Description of the task. Images in the data are to be skipped, while every line is restated exactly as written.
===== Records for this task
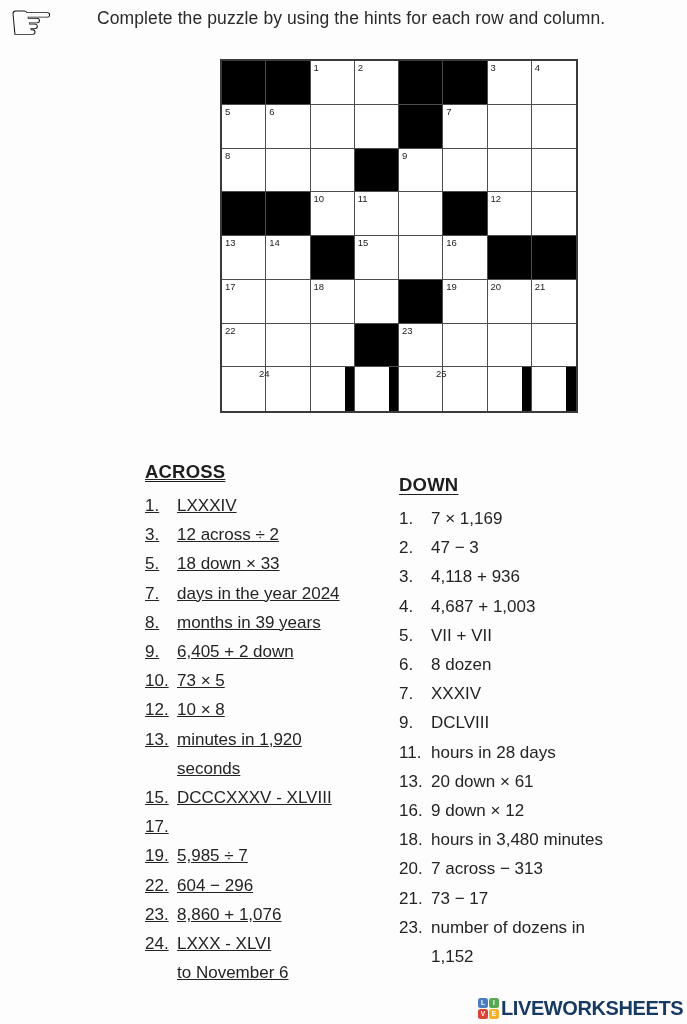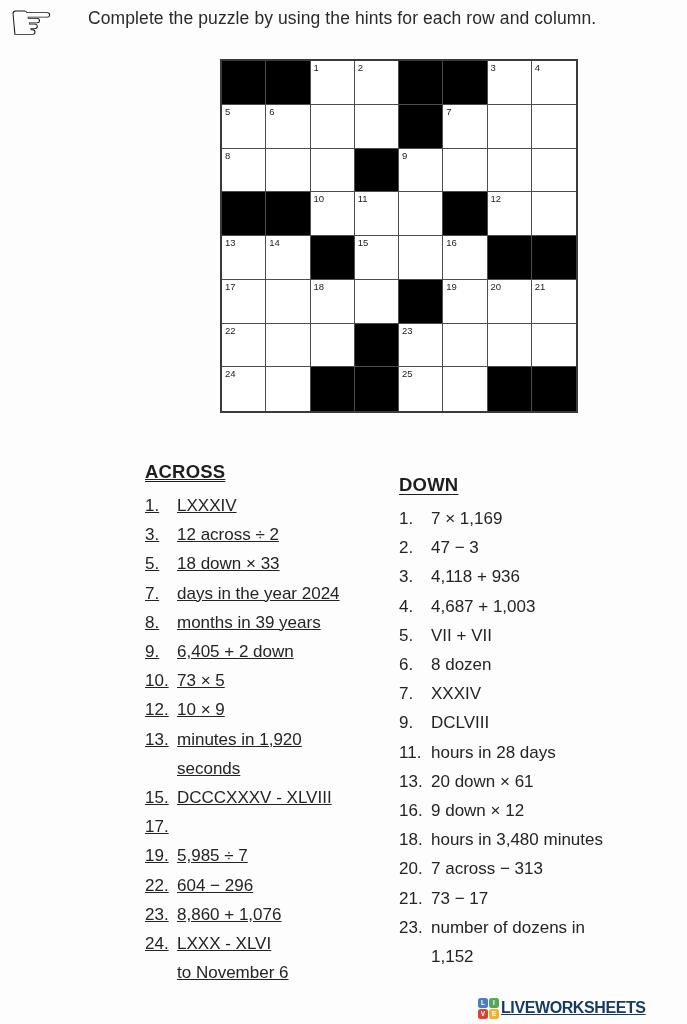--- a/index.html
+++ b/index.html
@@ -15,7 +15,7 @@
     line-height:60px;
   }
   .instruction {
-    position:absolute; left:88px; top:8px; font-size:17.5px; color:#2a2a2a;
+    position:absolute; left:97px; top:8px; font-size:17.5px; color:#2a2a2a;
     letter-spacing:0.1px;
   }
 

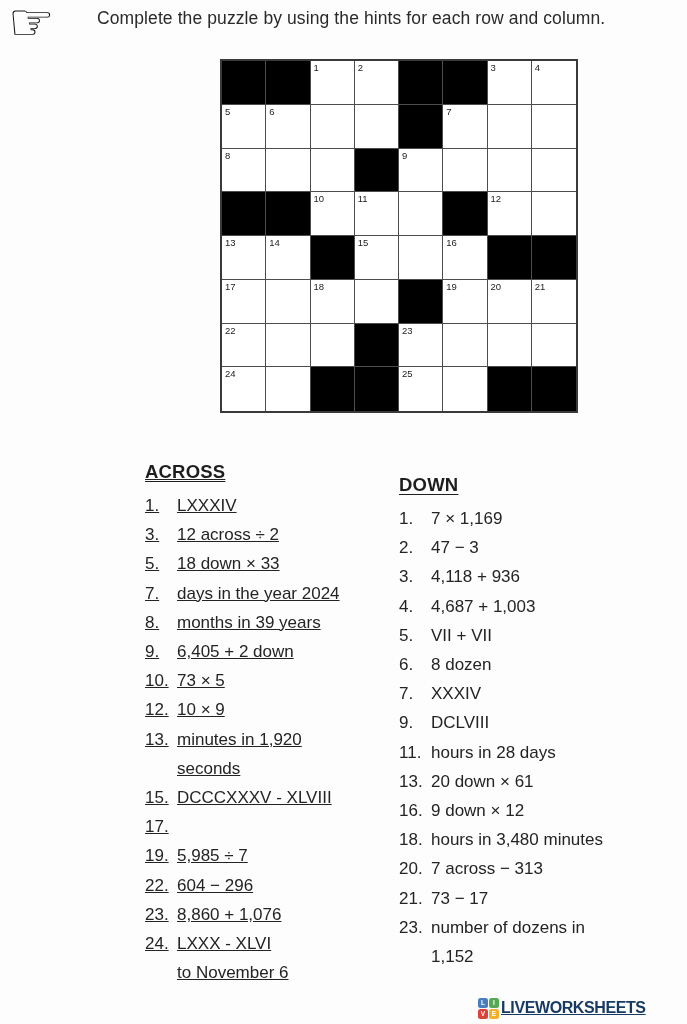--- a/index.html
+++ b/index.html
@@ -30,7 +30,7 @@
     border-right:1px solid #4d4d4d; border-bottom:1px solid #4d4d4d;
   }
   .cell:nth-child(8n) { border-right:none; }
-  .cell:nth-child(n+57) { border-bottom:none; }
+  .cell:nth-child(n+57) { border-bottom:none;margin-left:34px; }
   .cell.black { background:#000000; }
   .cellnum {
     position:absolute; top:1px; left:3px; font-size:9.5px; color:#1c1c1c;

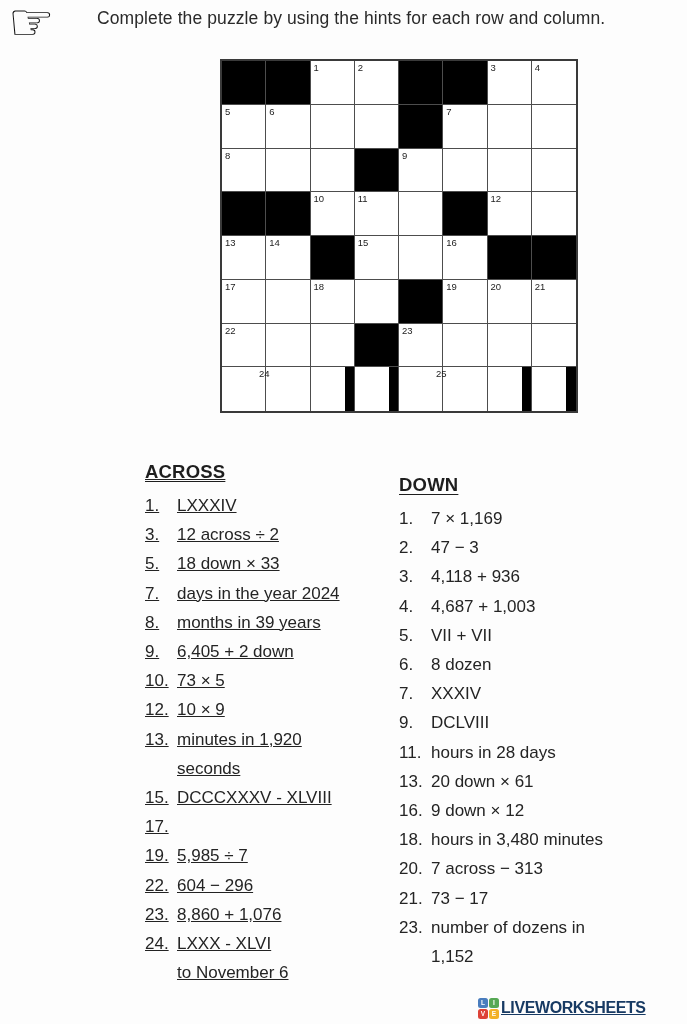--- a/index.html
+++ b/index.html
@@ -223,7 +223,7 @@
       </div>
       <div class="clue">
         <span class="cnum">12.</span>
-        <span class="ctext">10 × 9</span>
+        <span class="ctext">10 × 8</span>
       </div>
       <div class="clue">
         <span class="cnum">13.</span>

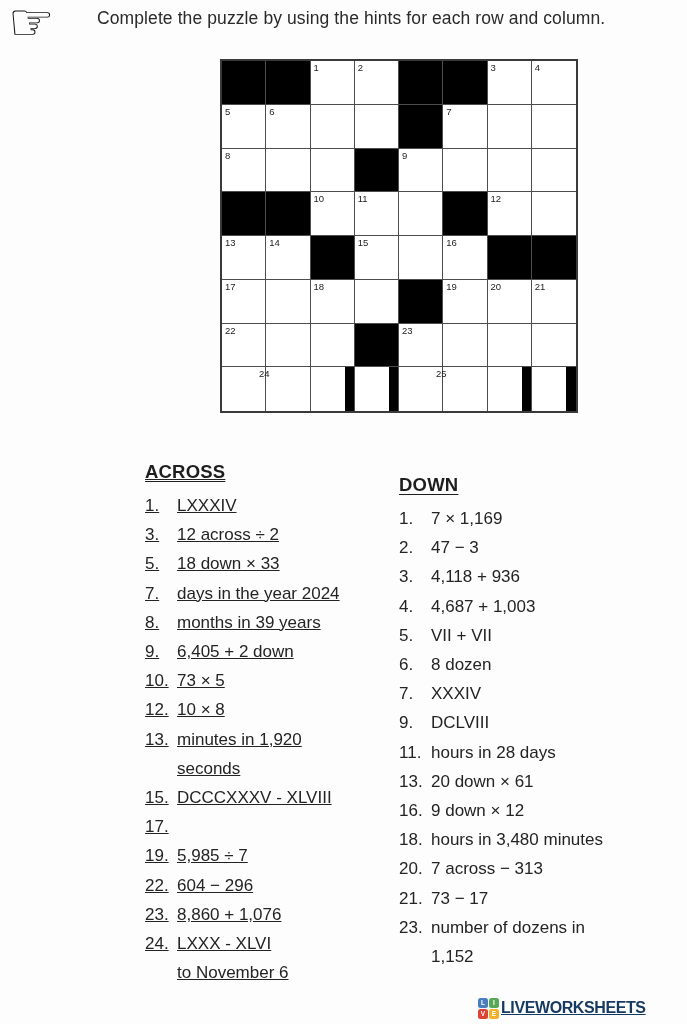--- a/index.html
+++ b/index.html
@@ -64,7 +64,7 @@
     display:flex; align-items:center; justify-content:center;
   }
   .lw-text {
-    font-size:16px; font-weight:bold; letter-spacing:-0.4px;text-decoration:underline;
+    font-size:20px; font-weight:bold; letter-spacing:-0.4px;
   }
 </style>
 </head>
==========
Answer for this exercise.
--- a/index.html
+++ b/index.html
@@ -15,7 +15,7 @@
     line-height:60px;
   }
   .instruction {
-    position:absolute; left:88px; top:8px; font-size:17.5px; color:#2a2a2a;
+    position:absolute; left:97px; top:8px; font-size:17.5px; color:#2a2a2a;
     letter-spacing:0.1px;
   }
 

--- a/index.html
+++ b/index.html
@@ -30,7 +30,7 @@
     border-right:1px solid #4d4d4d; border-bottom:1px solid #4d4d4d;
   }
   .cell:nth-child(8n) { border-right:none; }
-  .cell:nth-child(n+57) { border-bottom:none; }
+  .cell:nth-child(n+57) { border-bottom:none;margin-left:34px; }
   .cell.black { background:#000000; }
   .cellnum {
     position:absolute; top:1px; left:3px; font-size:9.5px; color:#1c1c1c;

--- a/index.html
+++ b/index.html
@@ -223,7 +223,7 @@
       </div>
       <div class="clue">
         <span class="cnum">12.</span>
-        <span class="ctext">10 × 9</span>
+        <span class="ctext">10 × 8</span>
       </div>
       <div class="clue">
         <span class="cnum">13.</span>

--- a/index.html
+++ b/index.html
@@ -64,7 +64,7 @@
     display:flex; align-items:center; justify-content:center;
   }
   .lw-text {
-    font-size:16px; font-weight:bold; letter-spacing:-0.4px;text-decoration:underline;
+    font-size:20px; font-weight:bold; letter-spacing:-0.4px;
   }
 </style>
 </head>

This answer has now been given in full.